Table 2 shows a comparison between some features of observed and simulated hydrographs for the test catchment. These characteristics, such as time to peak, peak flow, runoff volume, and runoff coefficients, are all presented along with the performance evaluation indices IVE and RE to provide guidance to understand the quality of model simulation. The table shows remarkable coincidence between the characteristics of observed and optimized or simulated hydrographs. The values of IVE for all storms indicate that the volumetric fit between all observed and simulated storms is satisfactory. RE values indicate also that the model simulates peak flow rate equally well.
Table 3 illustrate the effects of Sai and NA on the runoff coefficient and peak flow rate. A higher peak flow results in a smaller value of Sai and a higher value of NA. The lower Sai value indicates that initial losses are minor, and most of the storm rainfall depth is directly converted into runoff depth.

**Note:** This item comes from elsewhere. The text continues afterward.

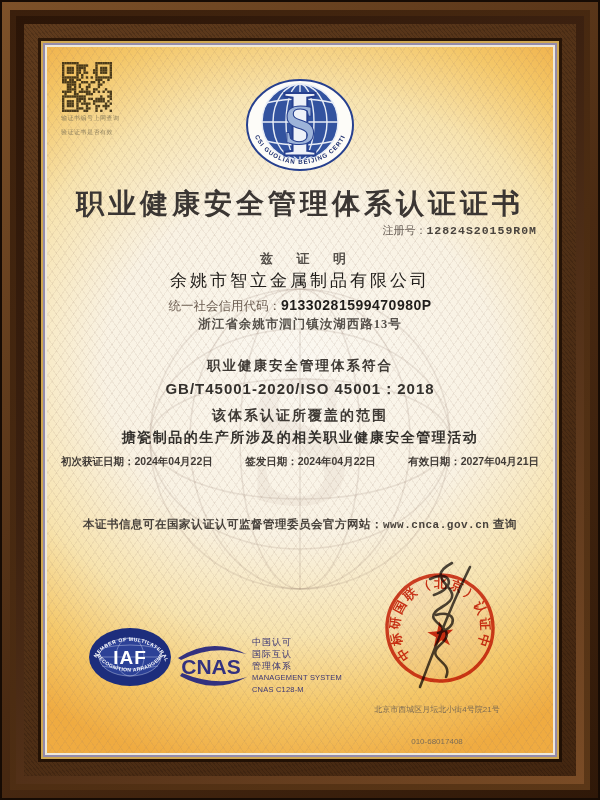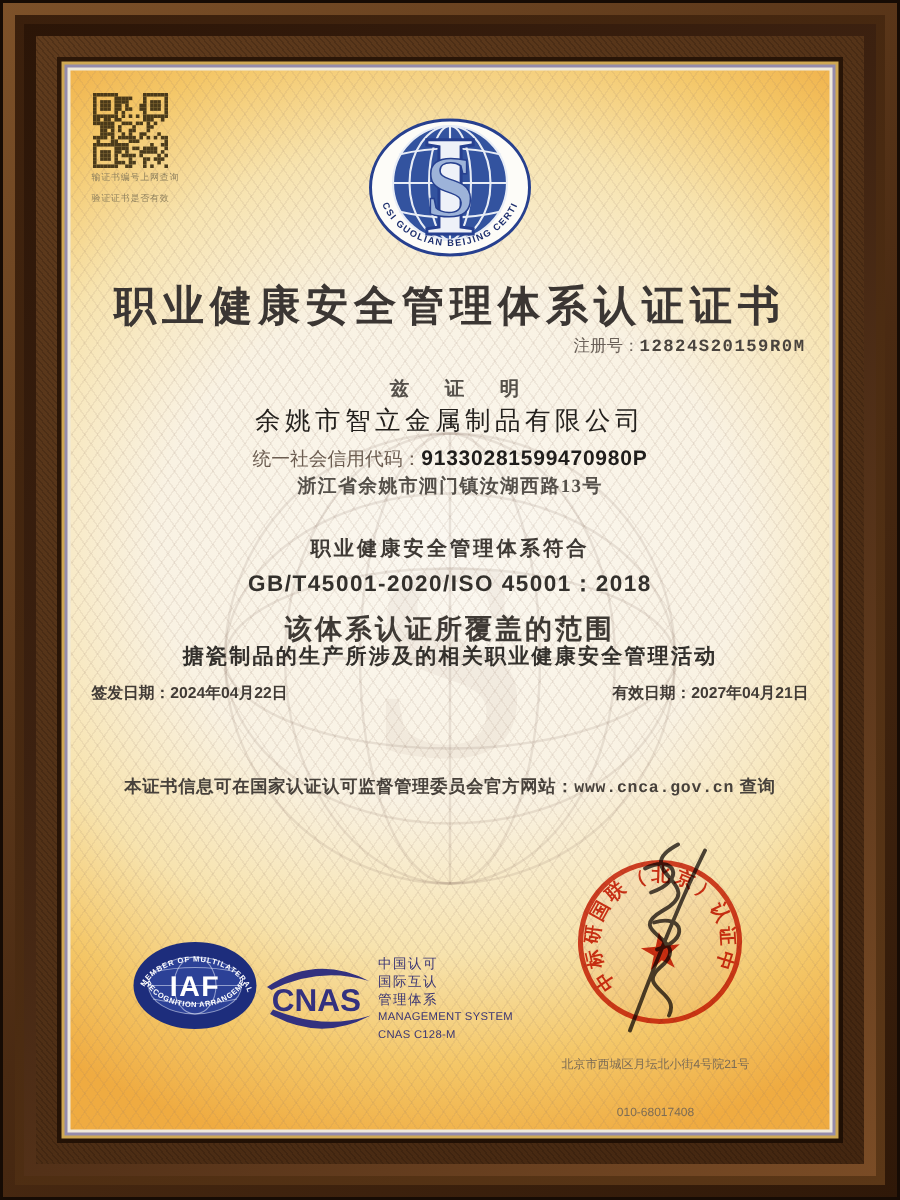"该体系认证所覆盖的范围" .scopet { font-size: 18px -> 14px }
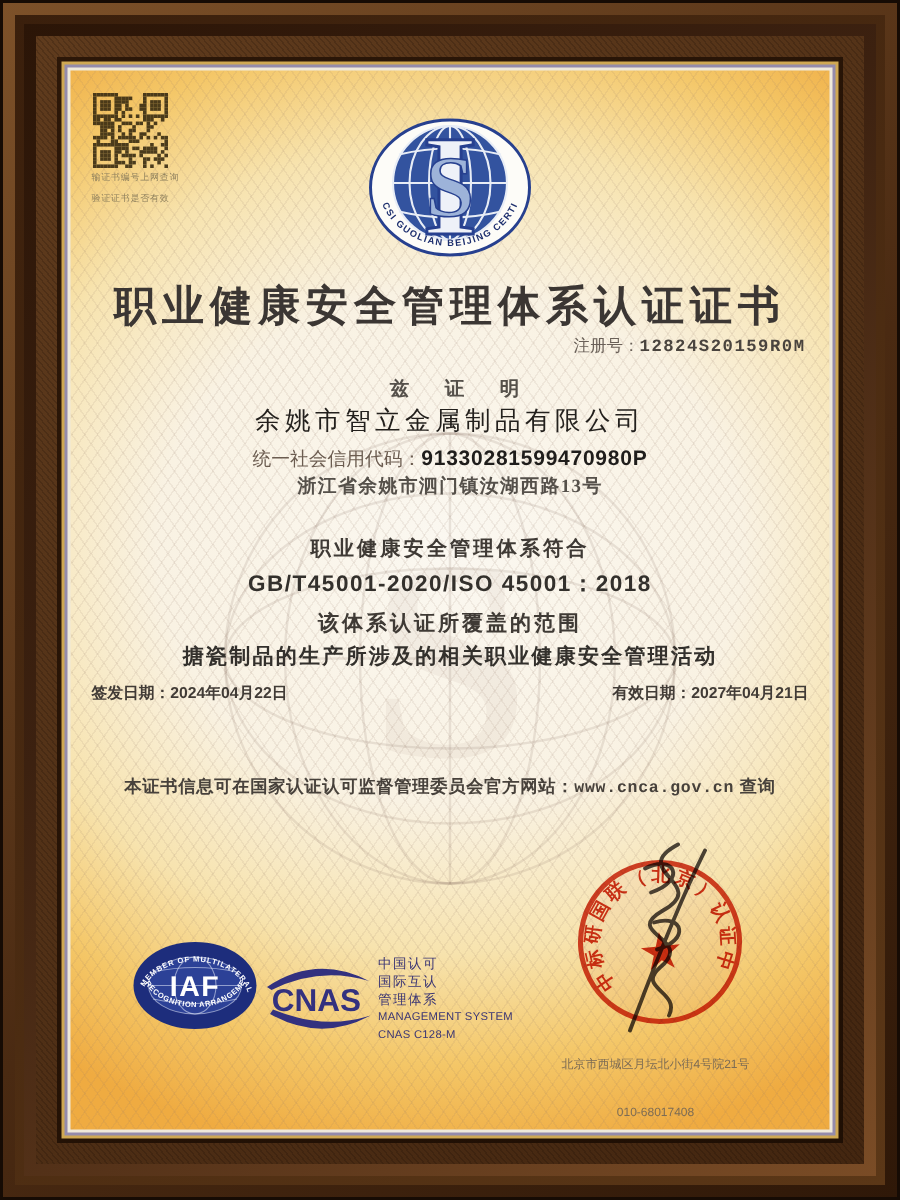"初次获证日期：2024年04月22日" span { html: none -> <span><span>初次获证日期：</span><span>2024年04月22日</span></span> }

The higher value of NA will further increase the flow peak because a larger area will contribute to the developed peak flow rate. It is worthy to mention that the peak flow rate is affected largely by storm characteristics, such as storm intensity and duration, as most flash floods that usually occur at arid and semiarid catchments essentially emerge due to the occurrence of a massive rain event of high intensity and long or short duration. The runoff coefficient C for all storms falls between 0.039 and 0.45, which fall within the range that is commonly found in most arid and semiarid catchments. Figure 6 shows a closer match between the simulated and measured peak values, which reflect the model capability to produce the peak runoff hydrograph at a reasonable accuracy within the watershed.
Model sensitivity analysis (PSA) is performed to reveal how parameter changes affect model performance, which is an important step in model uncertainty analysis. The results of the sensitivity analysis are all listed in Table 4 and Table 5 for a selected storm event of the Wadi Wala catchment. The importance of each optimal parameter is investigated in the light of sensitivity measures SEN.
The diagnosis of the optimal model parameters is thoroughly discussed and presented as follows for the storm event of 19 December 1994:
Holtan’s equation parameters (a, n and fc) are considered sensitive parameters. This is clearly shown in Table 4 and Table 5. The parameter “a” has a value of SEN 36.8 for a 10% increase in optimal parameter value and 38.4 for a 10% decrease in optimal parameter value, which means that a 10% increase in the optimized value of “a” will result in 36.8% increase in objective function. Similarly, a 10% decrease in the optimized value of “a” will result in a 38.4% decrease in objective function. The parameter “n” has a SEN value of 57.8. This could be explained as for a 10% increase in the value of “n”, there will be a 57.8% increase in objective function. When the value of “n” decreases by 10%, the corresponding decrease in objective function is 55.8%. The parameter “fc” has a SEN value of 5.9, which means that a 10% increase in the value of “fc” will result in a 5.9% increase in objective function, while a 10% decrease in “fc” will decrease the value of the parameter to a value less than its lower constraint. Since the optimal value of “fc” is equal to the parameter’s lower bound, the SEN value for a 10% decrease in its optimal value is not investigated. The aforementioned analysis reveals that the parameters “a” and “n” are more sensitive than the parameter “fc”. Therefore, these parameters should be optimized properly in all modeling conditions.
The parameters (a, n, and fc) depend on the type of surface soil profile and the antecedent soil moisture condition. These three parameters significantly influence the value of infiltration capacity. Infiltration capacity is directly related to the moisture content preserved in the soil at the start of the rain.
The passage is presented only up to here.